Whether the output has dynamic dimensions or not can be verified by querying the output partial shape after the model is read or reshaped. The same applies to inputs. For example:

// Print output partial shape
std::cout << model->output().get_partial_shape() << "\n";

// Print input partial shape
std::cout << model->input().get_partial_shape() << "\n";
# Print output partial shape
print(model.output().partial_shape)

# Print input partial shape
print(model.input().partial_shape)

When there are dynamic dimensions in corresponding inputs or outputs, the ? or ranges like 1..10 appear.

It can also be verified in a more programmatic way:

auto model = core.read_model("model.xml");

if (model->input(0).get_partial_shape().is_dynamic()) {
    // input is dynamic
}

if (model->output(0).get_partial_shape().is_dynamic()) {
    // output is dynamic
}

if (model->output(0).get_partial_shape()[1].is_dynamic()) {
    // 1-st dimension of output is dynamic
}
model = core.read_model("model.xml")

if model.input(0).partial_shape.is_dynamic():
    # input is dynamic
    pass

if model.output(0).partial_shape.is_dynamic():
    # output is dynamic
    pass

if model.output(0).partial_shape[1].is_dynamic():
    # 1-st dimension of output is dynamic
    pass

If at least one dynamic dimension exists in an output of a model, a shape of the corresponding output tensor will be set as the result of inference call.
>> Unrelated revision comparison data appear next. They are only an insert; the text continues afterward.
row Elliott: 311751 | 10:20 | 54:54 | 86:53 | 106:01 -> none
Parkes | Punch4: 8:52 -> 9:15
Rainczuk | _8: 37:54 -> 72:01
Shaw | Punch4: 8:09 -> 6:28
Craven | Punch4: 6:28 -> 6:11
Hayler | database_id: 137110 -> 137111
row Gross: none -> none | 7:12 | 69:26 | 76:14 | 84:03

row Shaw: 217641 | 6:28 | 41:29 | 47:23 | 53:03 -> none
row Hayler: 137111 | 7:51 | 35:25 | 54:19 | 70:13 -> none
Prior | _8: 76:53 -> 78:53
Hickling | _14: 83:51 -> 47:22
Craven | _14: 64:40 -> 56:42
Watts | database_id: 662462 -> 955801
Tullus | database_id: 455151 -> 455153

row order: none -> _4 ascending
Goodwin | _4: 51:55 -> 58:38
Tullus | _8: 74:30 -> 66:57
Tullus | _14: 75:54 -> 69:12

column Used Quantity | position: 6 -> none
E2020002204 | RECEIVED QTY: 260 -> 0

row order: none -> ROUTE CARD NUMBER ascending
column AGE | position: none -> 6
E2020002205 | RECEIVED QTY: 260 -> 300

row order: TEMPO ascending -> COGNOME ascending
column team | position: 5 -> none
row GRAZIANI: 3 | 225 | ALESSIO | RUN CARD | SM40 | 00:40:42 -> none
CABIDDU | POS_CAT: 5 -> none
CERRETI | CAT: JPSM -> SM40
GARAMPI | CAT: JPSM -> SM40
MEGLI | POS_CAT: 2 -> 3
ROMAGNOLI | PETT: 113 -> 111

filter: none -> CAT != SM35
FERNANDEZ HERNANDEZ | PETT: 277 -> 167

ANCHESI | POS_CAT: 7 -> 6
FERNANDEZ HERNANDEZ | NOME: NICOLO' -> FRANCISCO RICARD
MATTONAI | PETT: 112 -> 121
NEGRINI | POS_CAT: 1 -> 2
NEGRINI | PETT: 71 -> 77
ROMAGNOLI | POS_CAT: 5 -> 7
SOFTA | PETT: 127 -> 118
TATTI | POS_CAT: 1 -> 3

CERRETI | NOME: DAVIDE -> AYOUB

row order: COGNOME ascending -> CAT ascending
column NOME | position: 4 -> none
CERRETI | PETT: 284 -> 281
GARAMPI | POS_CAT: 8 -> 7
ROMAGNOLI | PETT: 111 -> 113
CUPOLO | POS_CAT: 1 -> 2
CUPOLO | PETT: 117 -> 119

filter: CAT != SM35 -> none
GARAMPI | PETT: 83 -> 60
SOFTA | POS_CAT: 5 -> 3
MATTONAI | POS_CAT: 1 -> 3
Before the first inference, memory for such a tensor is not allocated and has the [0] shape. If the set_output_tensor method is called with a pre-allocated tensor, the inference will call the set_shape internally, and the initial shape is replaced by the calculated shape. Therefore, setting a shape for output tensors in this case is useful only when pre-allocating enough memory for output tensor. Normally, the set_shape method of a Tensor re-allocates memory only if a new shape requires more storage.